Imagining librarianship & experiments with document conversion
|Imagining librarianship & experiments with document conversion|
|Location: At Varia (Gouwstraat 3, Rotterdam), and online|
|Date: November 24th, 2021|
|Time: 16:00-19:00 CET|
|Tools: Pandoc, ExifTool, Calibre|
PDF (Portable Document Format) is a highly popular digital file format for ebooks. In this workshop, we created, queried and embedded metadata in a PDF by using tools such as Pandoc, ExifTool and of course Calibre, "the swiss army knife of document conversion".
After some catching up on the contexts of our projects, we discussed the plan for today:
- a tour of Calibre
- hybrid publishing workflows
- embedding metadata in PDFs
- making digital files (EPUB, PDF) with pandoc
- converting between file formats in Calibre (.docx > .epub)
The first half of the workshop involved taking a close look at Calibre and hybrid publishing workflows using plain text file formats such as HTML and Markdown.

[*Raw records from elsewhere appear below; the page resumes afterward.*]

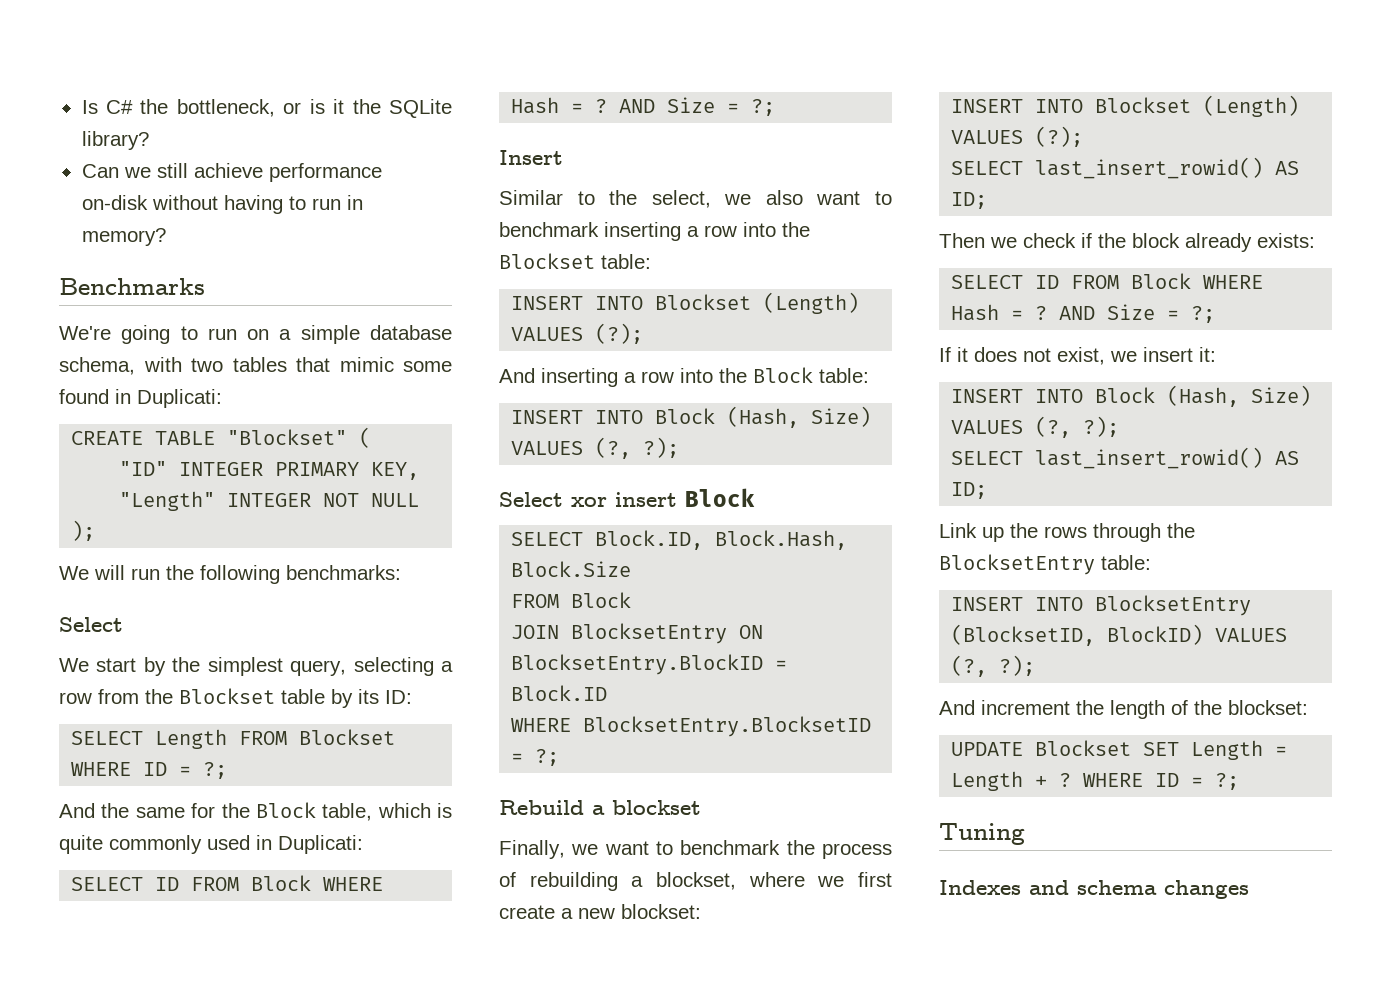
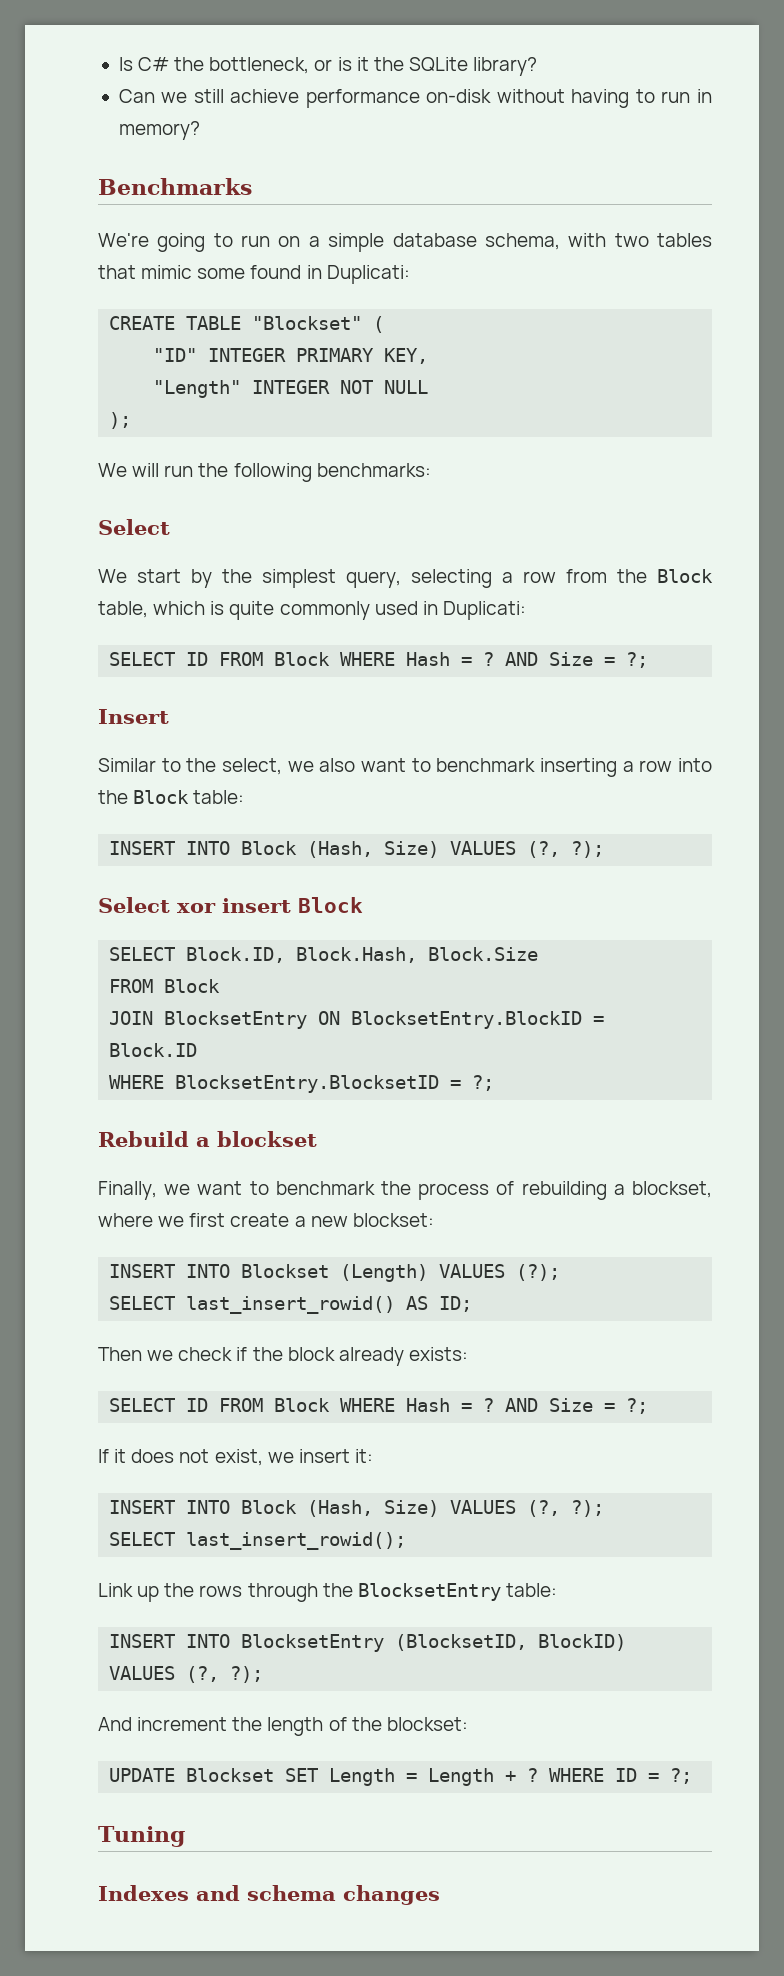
- We start by the simplest query, selecting a row from the Blockset table by its ID:
- SELECT Length FROM Blockset WHERE ID = ?;
- And the same for the Block table, which is quite commonly used in Duplicati:
+ We start by the simplest query, selecting a row from the Block table, which is quite commonly used in Duplicati:
- Similar to the select, we also want to benchmark inserting a row into the Blockset table:
- INSERT INTO Blockset (Length) VALUES (?);
- And inserting a row into the Block table:
+ Similar to the select, we also want to benchmark inserting a row into the Block table:
  If it does not exist, we insert it:
  INSERT INTO Block (Hash, Size) VALUES (?, ?);
- SELECT last_insert_rowid() AS ID;
+ SELECT last_insert_rowid();

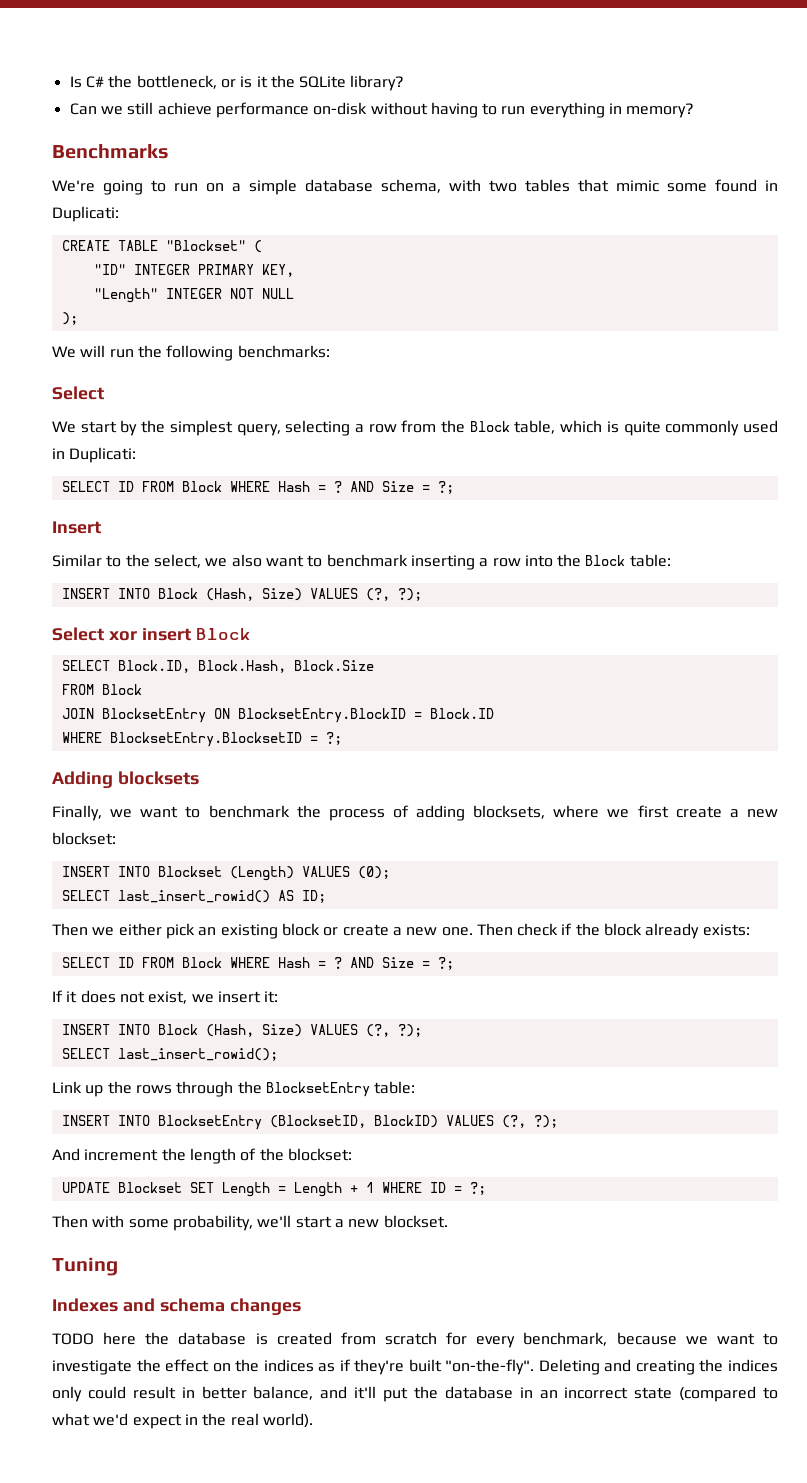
- Can we still achieve performance on-disk without having to run in memory?
+ Can we still achieve performance on-disk without having to run everything in memory?
- Rebuild a blockset
+ Adding blocksets
- Finally, we want to benchmark the process of rebuilding a blockset, where we first create a new blockset:
+ Finally, we want to benchmark the process of adding blocksets, where we first create a new blockset:
- INSERT INTO Blockset (Length) VALUES (?);
+ INSERT INTO Blockset (Length) VALUES (0);
- Then we check if the block already exists:
+ Then we either pick an existing block or create a new one. Then check if the block already exists:
- UPDATE Blockset SET Length = Length + ? WHERE ID = ?;
+ UPDATE Blockset SET Length = Length + 1 WHERE ID = ?;
+ Then with some probability, we'll start a new blockset.
+ TODO here the database is created from scratch for every benchmark, because we want to investigate the effect on the indices as if they're built "on-the-fly". Deleting and creating the indices only could result in better balance, and it'll put the database in an incorrect state (compared to what we'd expect in the real world).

We followed a tutorial (originally written by Roel Roscam-Abbing) which shows how to inspect metadata in PDFs using ExifTool, and then embed it with a Calibre plugin. This plugin, as well as many others that extend Calibre's functionality, can be added to the main toolbar in Calibre easily. It was important to note that this is only possible in Calibre, Calibre-web does not support this, or other plugins.
Our workshop was documented on a pad using Markdown to create structure. Markdown is a lightweight markup language that can be useful in hybrid publishing, where inputs (plain text) may have may outputs (file formats). From the one document it is possible to create a variety of files, including EPUB, PDF, HTML and even Wikitext, the syntax MediaWiki uses.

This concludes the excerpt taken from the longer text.